* **PROBLEM DETAILS**
Below is a listing. Copy each line of it that holds the word "Measure".

* **PROVIDED INFORMATION**
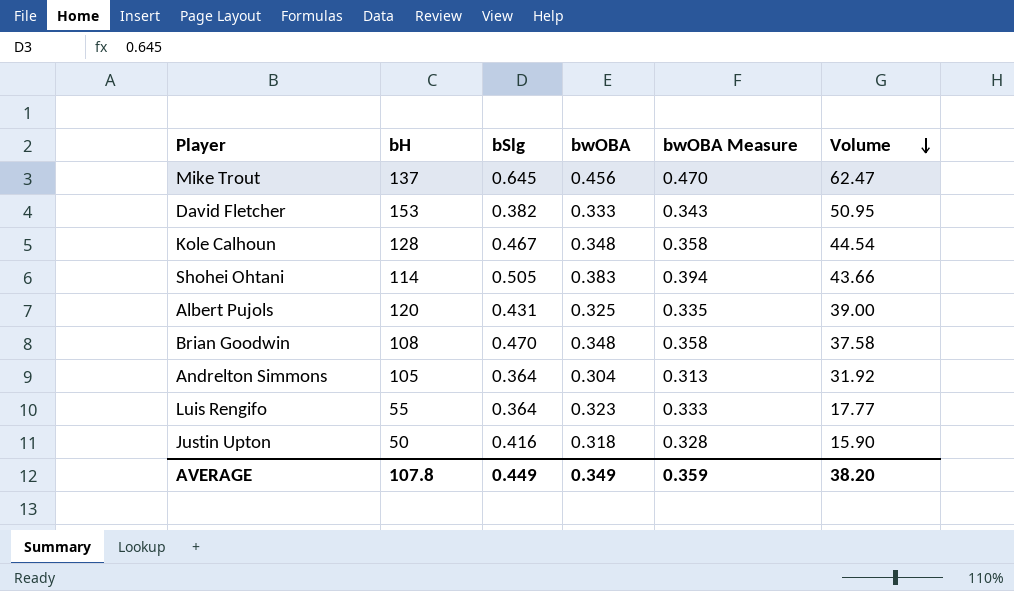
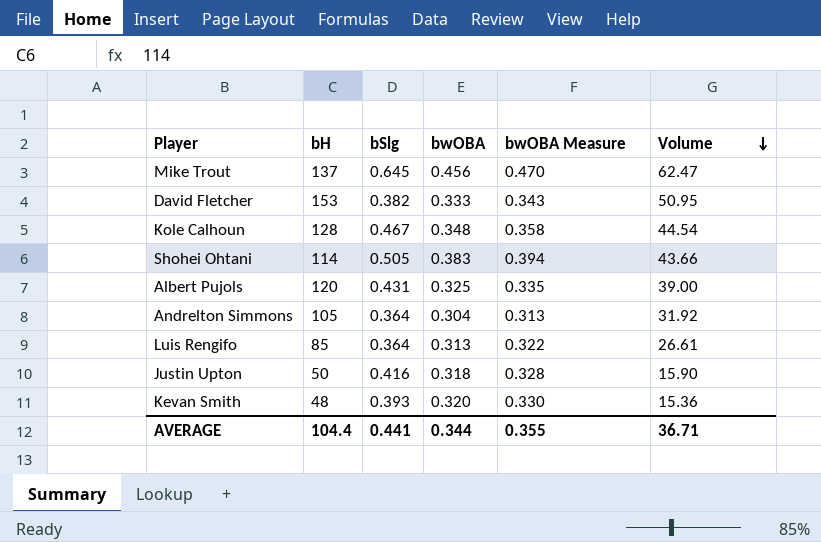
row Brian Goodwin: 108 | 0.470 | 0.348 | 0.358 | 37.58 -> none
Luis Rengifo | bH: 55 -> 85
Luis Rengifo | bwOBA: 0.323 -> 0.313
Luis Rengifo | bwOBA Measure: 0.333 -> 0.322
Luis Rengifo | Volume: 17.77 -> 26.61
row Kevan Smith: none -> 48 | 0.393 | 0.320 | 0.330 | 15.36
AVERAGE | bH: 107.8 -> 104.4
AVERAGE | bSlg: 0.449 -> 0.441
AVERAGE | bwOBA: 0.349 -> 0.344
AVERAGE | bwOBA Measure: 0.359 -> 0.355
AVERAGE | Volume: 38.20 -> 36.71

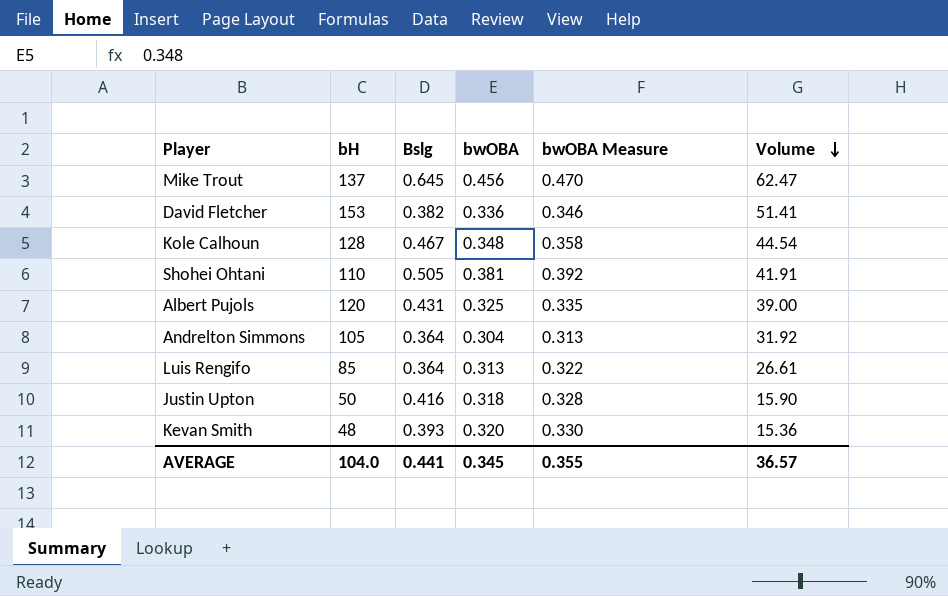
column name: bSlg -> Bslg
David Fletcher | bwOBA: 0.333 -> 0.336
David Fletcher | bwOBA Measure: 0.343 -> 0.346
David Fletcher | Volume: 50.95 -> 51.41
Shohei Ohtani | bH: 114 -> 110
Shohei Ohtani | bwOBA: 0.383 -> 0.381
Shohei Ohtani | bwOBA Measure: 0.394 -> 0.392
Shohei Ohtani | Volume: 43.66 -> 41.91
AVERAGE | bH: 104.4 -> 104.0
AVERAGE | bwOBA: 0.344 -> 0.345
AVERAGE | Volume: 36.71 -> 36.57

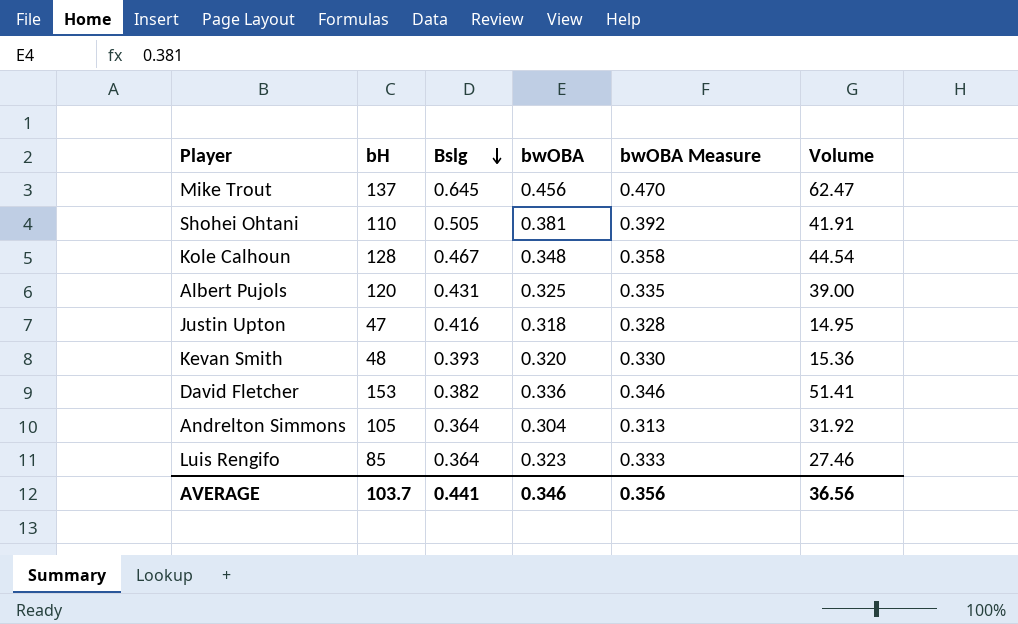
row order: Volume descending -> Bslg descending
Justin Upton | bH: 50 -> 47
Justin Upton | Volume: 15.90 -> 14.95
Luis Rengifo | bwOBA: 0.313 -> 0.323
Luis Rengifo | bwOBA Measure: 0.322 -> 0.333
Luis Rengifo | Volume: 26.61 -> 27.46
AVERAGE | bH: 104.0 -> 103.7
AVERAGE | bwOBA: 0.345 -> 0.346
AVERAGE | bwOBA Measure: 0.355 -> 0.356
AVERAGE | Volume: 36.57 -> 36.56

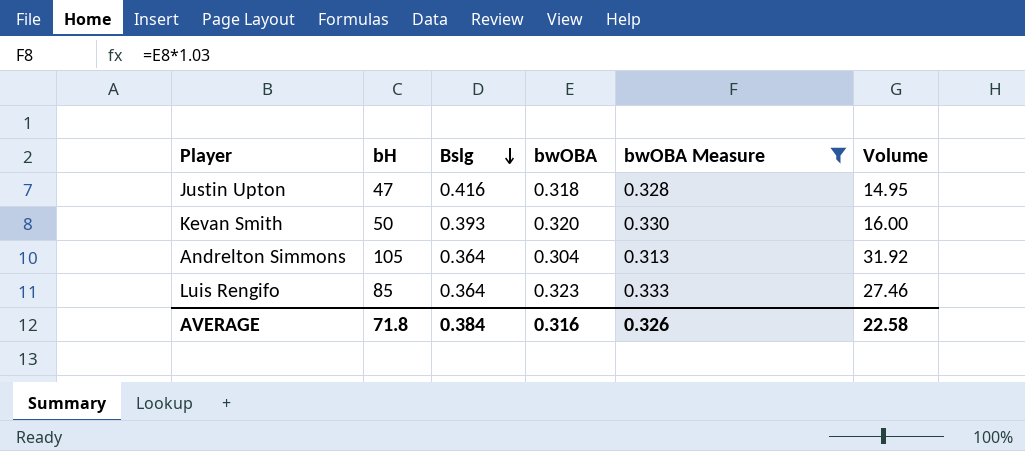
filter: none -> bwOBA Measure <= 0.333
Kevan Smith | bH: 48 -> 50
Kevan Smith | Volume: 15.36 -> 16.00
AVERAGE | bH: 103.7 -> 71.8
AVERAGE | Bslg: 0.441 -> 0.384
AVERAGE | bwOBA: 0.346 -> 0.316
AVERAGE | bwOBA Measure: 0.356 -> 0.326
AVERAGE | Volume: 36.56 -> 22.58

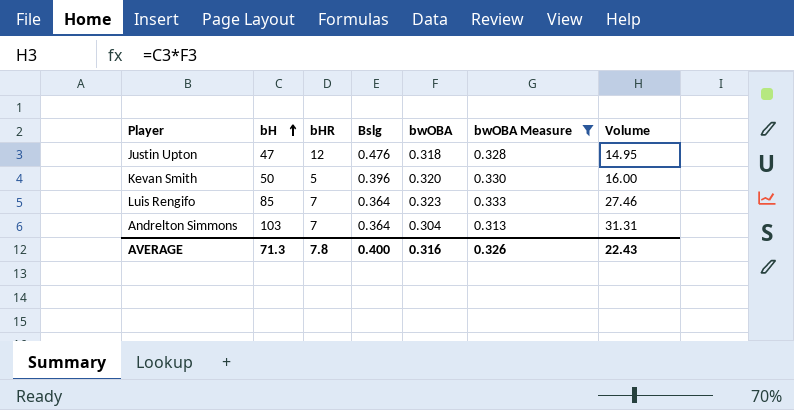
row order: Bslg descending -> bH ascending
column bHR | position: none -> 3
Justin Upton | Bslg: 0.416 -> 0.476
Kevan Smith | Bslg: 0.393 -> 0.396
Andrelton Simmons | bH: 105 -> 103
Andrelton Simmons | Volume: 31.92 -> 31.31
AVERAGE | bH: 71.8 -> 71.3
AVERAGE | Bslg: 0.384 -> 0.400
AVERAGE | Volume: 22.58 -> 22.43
--
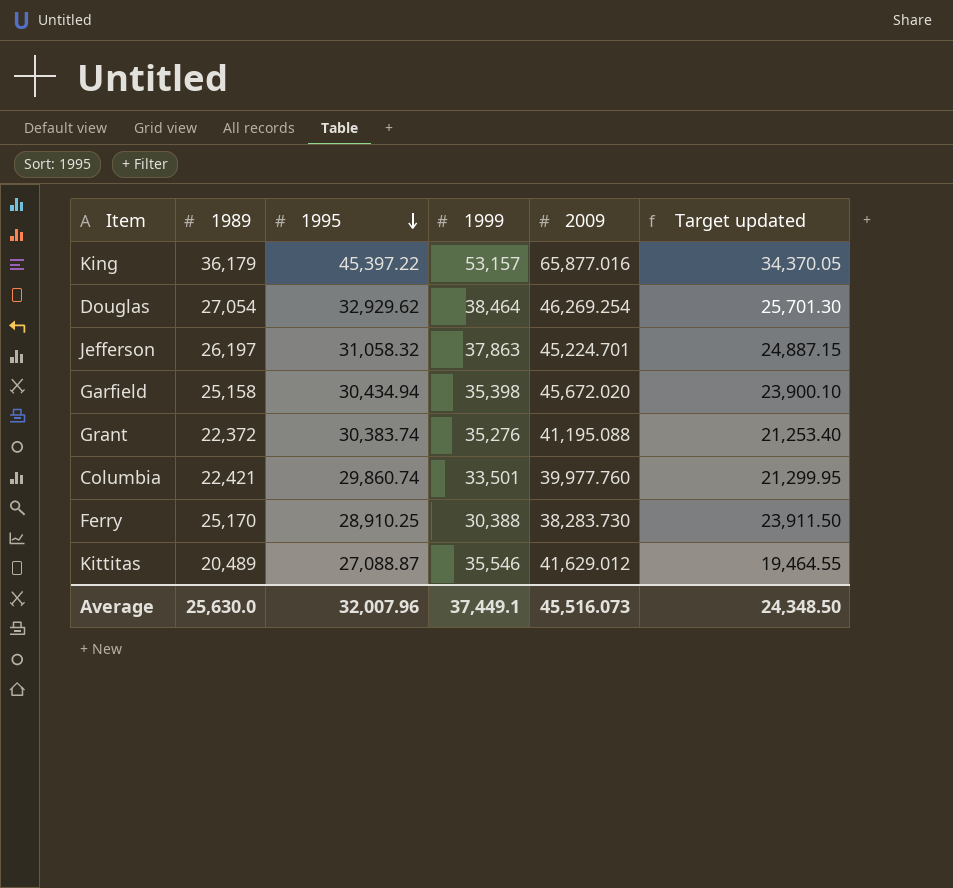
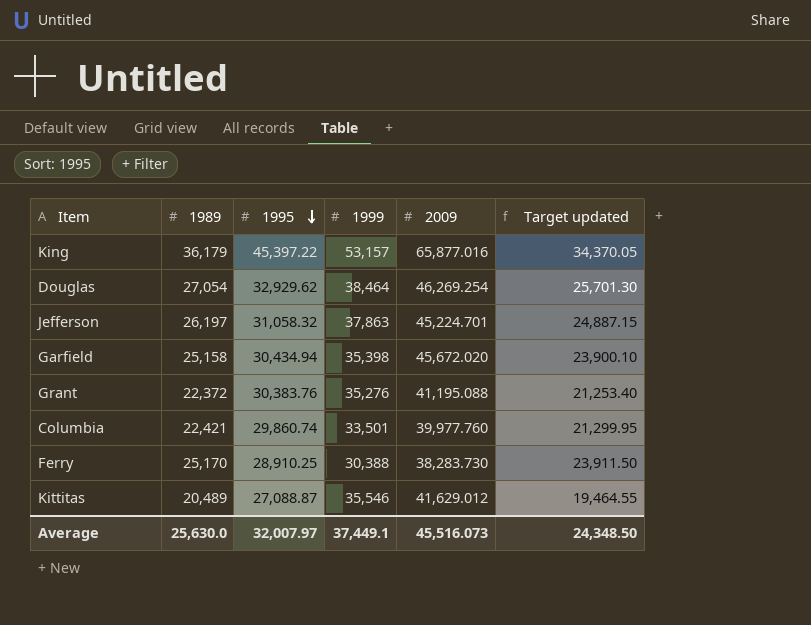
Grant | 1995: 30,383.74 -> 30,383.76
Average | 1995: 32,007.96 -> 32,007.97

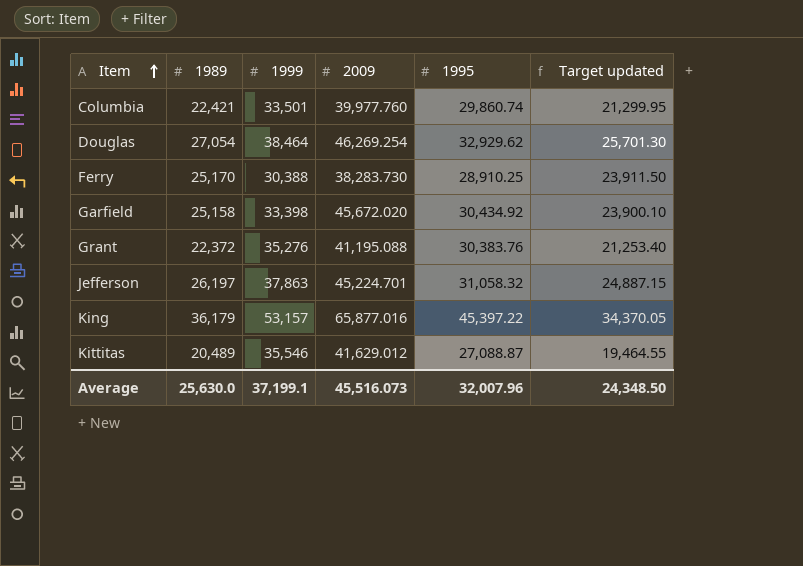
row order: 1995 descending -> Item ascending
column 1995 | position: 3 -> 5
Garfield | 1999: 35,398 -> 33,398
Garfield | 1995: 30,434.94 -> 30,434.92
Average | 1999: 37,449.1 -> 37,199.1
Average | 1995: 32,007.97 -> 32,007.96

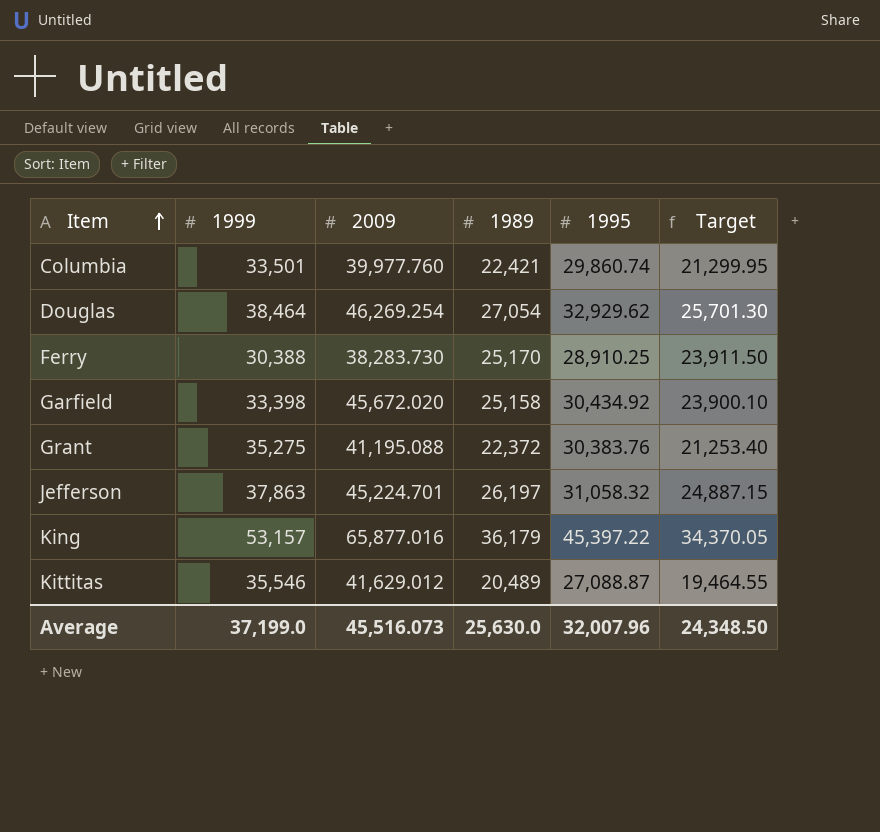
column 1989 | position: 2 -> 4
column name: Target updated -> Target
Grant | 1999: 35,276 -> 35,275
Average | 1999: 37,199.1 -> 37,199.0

* **ANSWER BOX**
Luis Rengifo | bwOBA Measure: 0.333 -> 0.322
AVERAGE | bwOBA Measure: 0.359 -> 0.355
David Fletcher | bwOBA Measure: 0.343 -> 0.346
Shohei Ohtani | bwOBA Measure: 0.394 -> 0.392
Luis Rengifo | bwOBA Measure: 0.322 -> 0.333
AVERAGE | bwOBA Measure: 0.355 -> 0.356
filter: none -> bwOBA Measure <= 0.333
AVERAGE | bwOBA Measure: 0.356 -> 0.326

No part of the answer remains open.